In particular, language designers typically have concrete problems in mind, even if they're inventing a general-purpose language. It's enough to say that Go's designers expected to use their new language at Google, so it needed to work well in Google's environment and solve some problems that weren't currently being solved well in that environment. If it didn't work at Google, then they wouldn't have succeeded at their original goal.

While it's not the most popular language at Google, Go is officially supported for server-side projects (communicating via RPC with many other internal servers), and has been for some time. That's a high bar that few languages meet, and about as official as it gets. If it didn't succeed internally then the Go team probably wouldn't have had consistent management support and stable funding over many years.

The other languages you mention (Dart and JavaScript) are considered client-side only within Google so they mostly don't compete with Go. For example, Node is supported for developer tools and external users, not because Google runs its own servers using Node. (Or at least that was true when I left.)

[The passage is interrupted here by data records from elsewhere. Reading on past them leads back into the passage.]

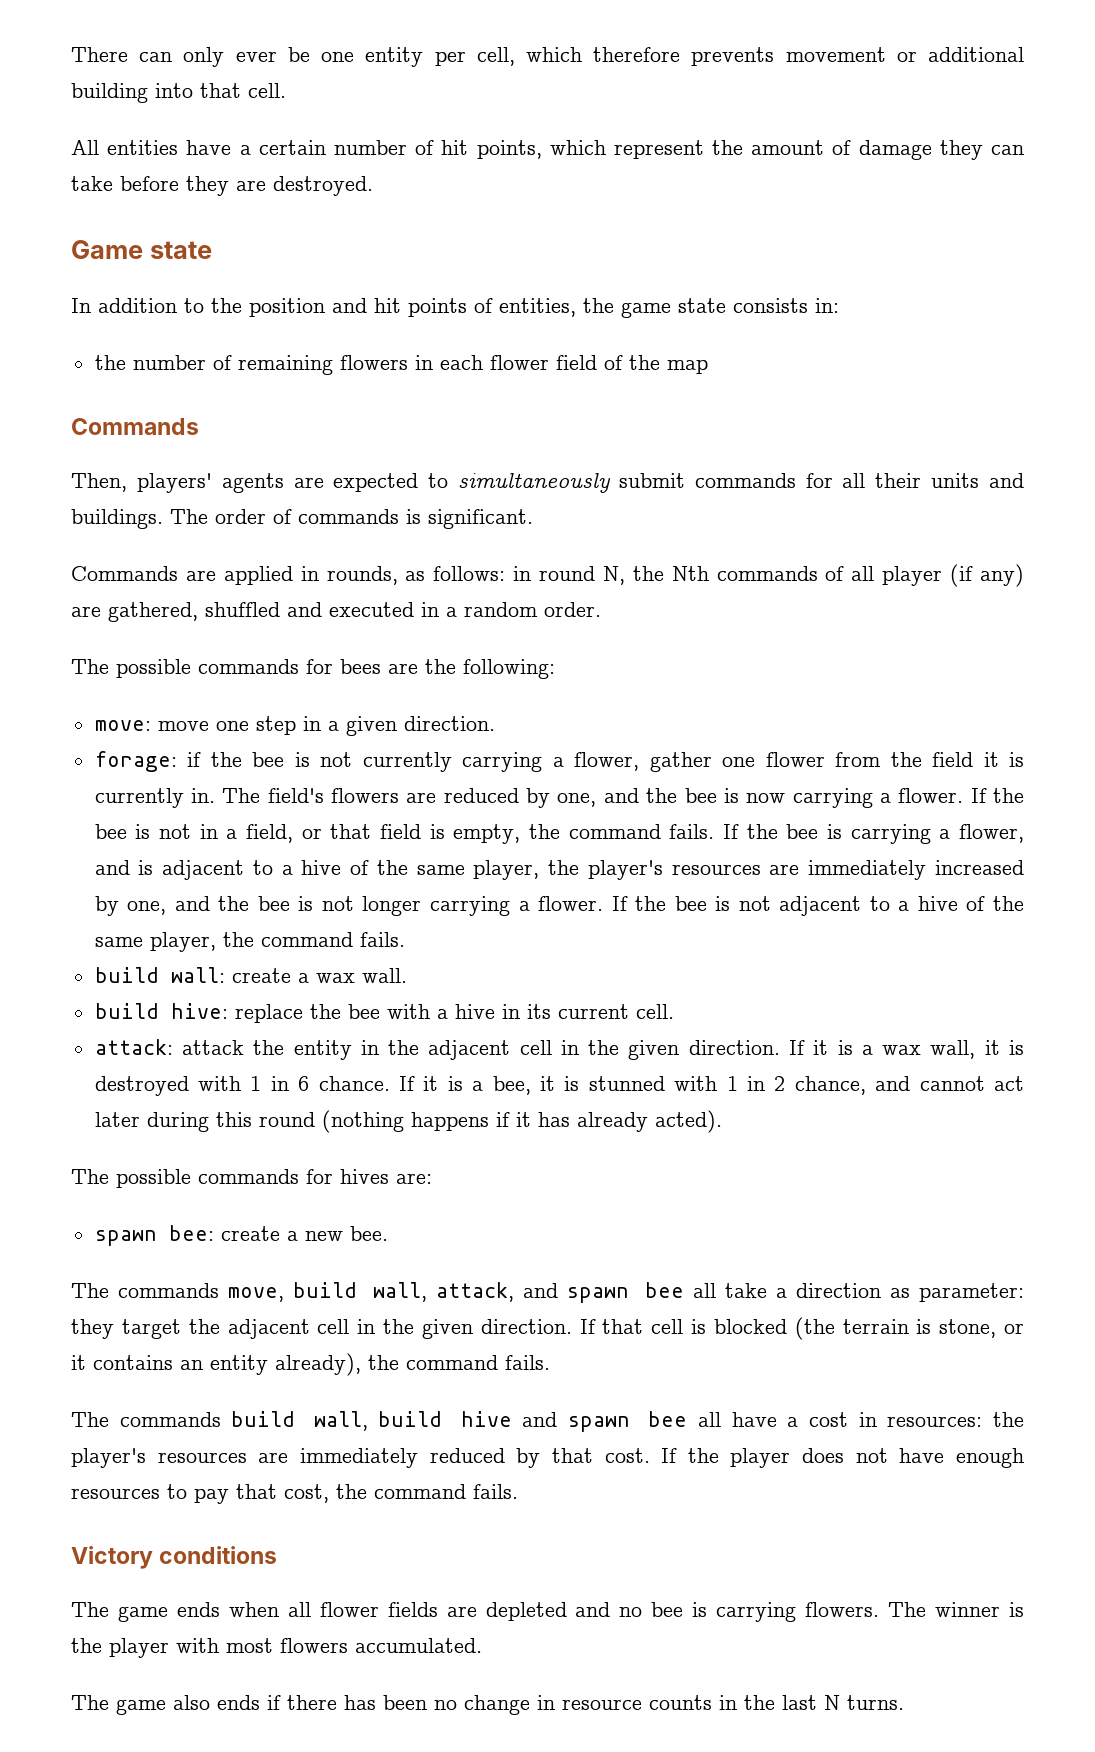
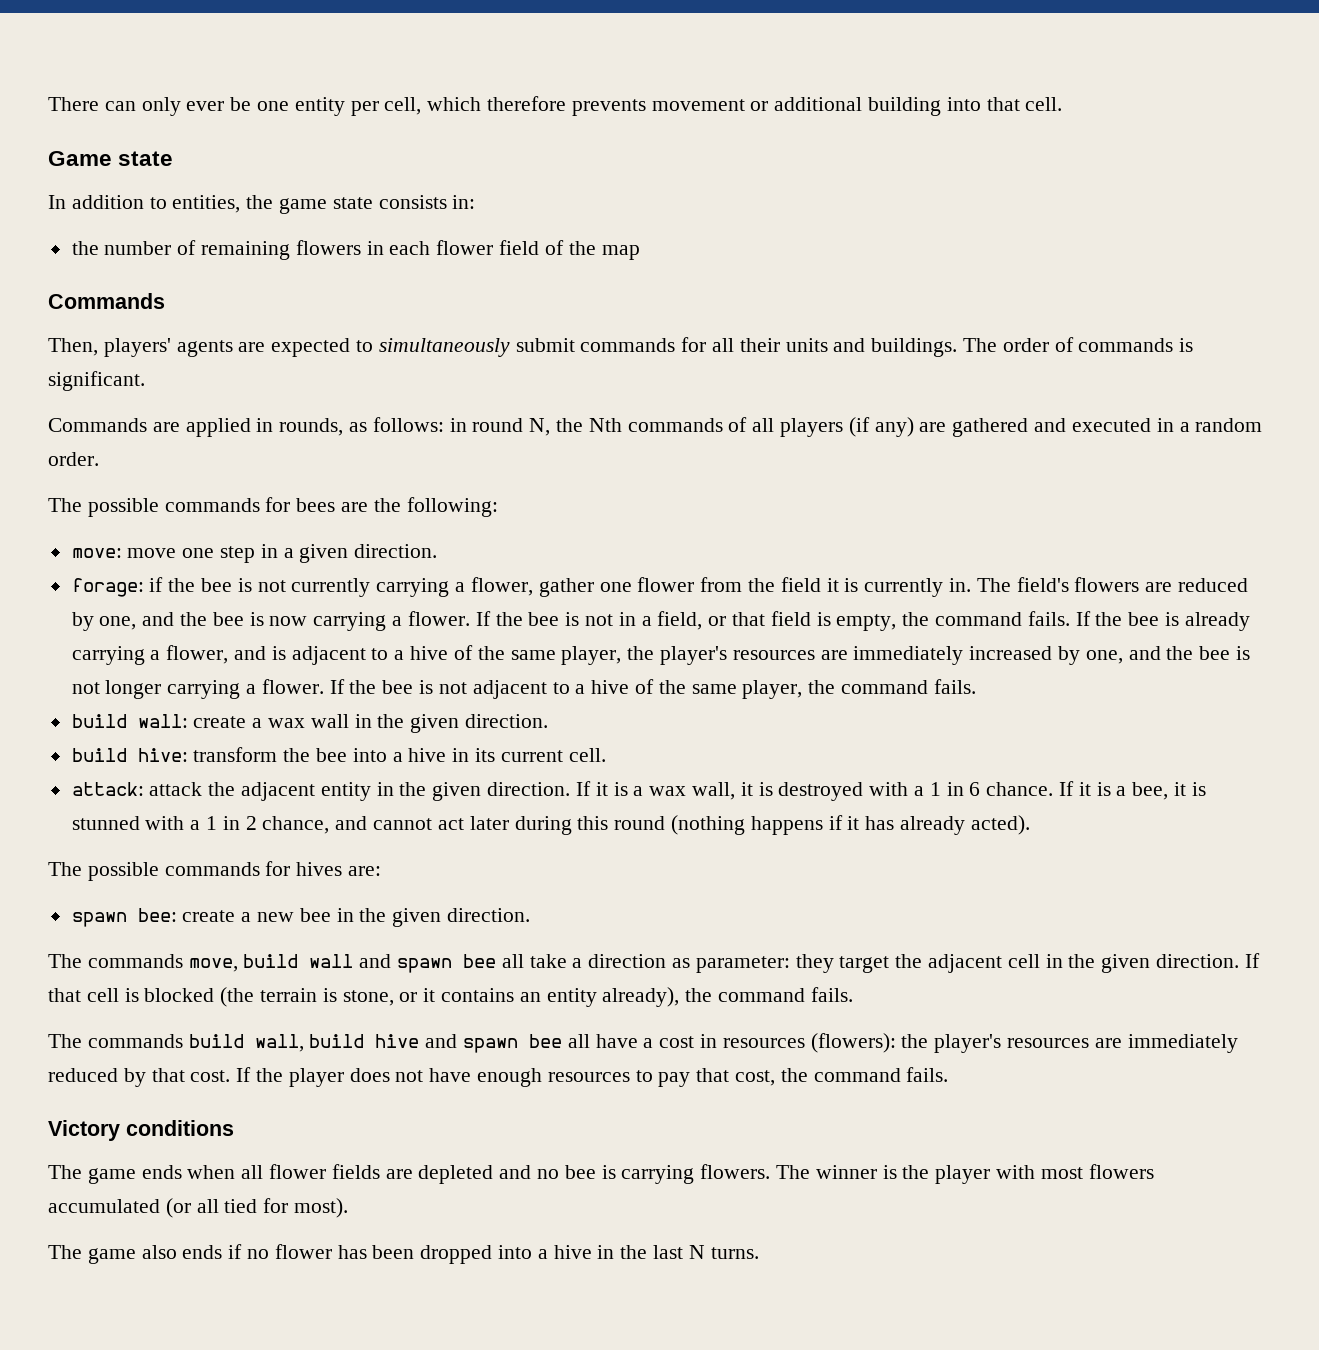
- All entities have a certain number of hit points, which represent the amount of damage they can take before they are destroyed.
- In addition to the position and hit points of entities, the game state consists in:
+ In addition to entities, the game state consists in:
- Commands are applied in rounds, as follows: in round N, the Nth commands of all player (if any) are gathered, shuffled and executed in a random order.
+ Commands are applied in rounds, as follows: in round N, the Nth commands of all players (if any) are gathered and executed in a random order.
- If the bee is carrying a flower, and is adjacent to a hive of the same player, the player's resources are immediately increased by one, and the bee is not longer carrying a flower.
+ If the bee is already carrying a flower, and is adjacent to a hive of the same player, the player's resources are immediately increased by one, and the bee is not longer carrying a flower.
- build wall: create a wax wall.
+ build wall: create a wax wall in the given direction.
- build hive: replace the bee with a hive in its current cell.
+ build hive: transform the bee into a hive in its current cell.
- attack: attack the entity in the adjacent cell in the given direction.
+ attack: attack the adjacent entity in the given direction.
- If it is a wax wall, it is destroyed with 1 in 6 chance.
+ If it is a wax wall, it is destroyed with a 1 in 6 chance.
- If it is a bee, it is stunned with 1 in 2 chance, and cannot act later during this round (nothing happens if it has already acted).
+ If it is a bee, it is stunned with a 1 in 2 chance, and cannot act later during this round (nothing happens if it has already acted).
- spawn bee: create a new bee.
+ spawn bee: create a new bee in the given direction.
- The commands move, build wall, attack, and spawn bee all take a direction as parameter: they target the adjacent cell in the given direction.
+ The commands move, build wall and spawn bee all take a direction as parameter: they target the adjacent cell in the given direction.
- The commands build wall, build hive and spawn bee all have a cost in resources: the player's resources are immediately reduced by that cost.
+ The commands build wall, build hive and spawn bee all have a cost in resources (flowers): the player's resources are immediately reduced by that cost.
- The winner is the player with most flowers accumulated.
+ The winner is the player with most flowers accumulated (or all tied for most).
- The game also ends if there has been no change in resource counts in the last N turns.
+ The game also ends if no flower has been dropped into a hive in the last N turns.

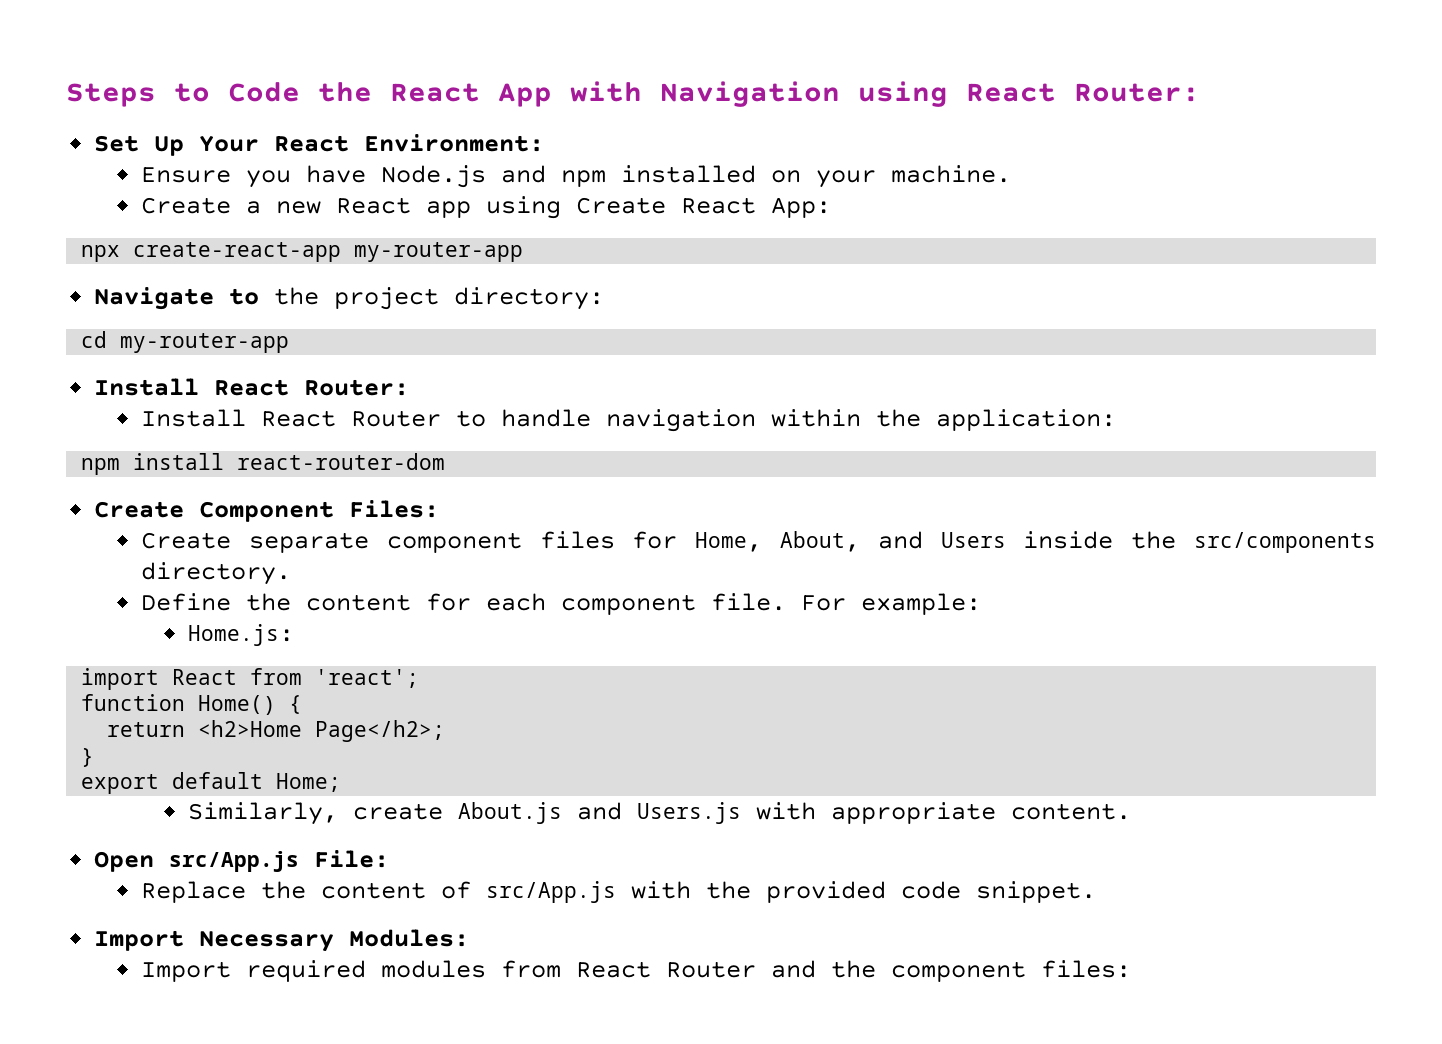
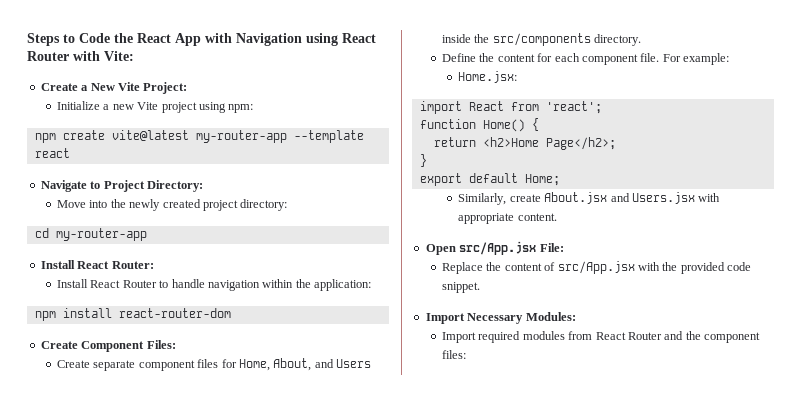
- Steps to Code the React App with Navigation using React Router:
- Set Up Your React Environment:
- Ensure you have Node.js and npm installed on your machine.
- Create a new React app using Create React App:
- npx create-react-app my-router-app
+ Steps to Code the React App with Navigation using React Router with Vite:
+ Create a New Vite Project:
+ Initialize a new Vite project using npm:
+ npm create vite@latest my-router-app --template react
- Navigate to the project directory:
+ Navigate to Project Directory:
+ Move into the newly created project directory:
- Home.js:
+ Home.jsx:
- Similarly, create About.js and Users.js with appropriate content.
+ Similarly, create About.jsx and Users.jsx with appropriate content.
- Open src/App.js File:
+ Open src/App.jsx File:
- Replace the content of src/App.js with the provided code snippet.
+ Replace the content of src/App.jsx with the provided code snippet.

staticassertion|6 years ago

It's not that hard to imagine. Dropbox has talked about using Rust over Go for storage because cpu/memory efficiency was considerably better (4x if I recall) in Rust.

whateveracct|6 years ago

Go is pretty explicitly designed (as in there are quotes from the designers) with a low ceiling because Google doesn't want to trust their engineers to have nuanced programming taste.

s17n|6 years ago

This is why Go is good. If you care about writing beautiful code, Go might not be for you. If you care about getting shit done, it’s a great language.

unionpivo|6 years ago

I think OP thinks about different scale.

It's not scale about number of users or data, it's complexity scale.

Last enterprise app i worked on had (provided) something like 10.000 different api calls (and yes mostly because of bad/wrong initial design decisions), and over 50k different possible queries that it could run against database. (my job was to "make database go faster")

Just running unit tests took longer than 6hrs (of course most unit test went out and connected to the database, because why not \s).

It all could be replaced with dozen or so 10k to 30k lines go projects each, that would be a lot easier to maintain and to scale out.

CaptainJustin|6 years ago

People may also mean different things by scale.

For me, scale means more micro-services. For another person it means a bigger monolith.

erk__|6 years ago

Which is probably the reason Google have made tools like a decorator to transform code with generics to valid go code.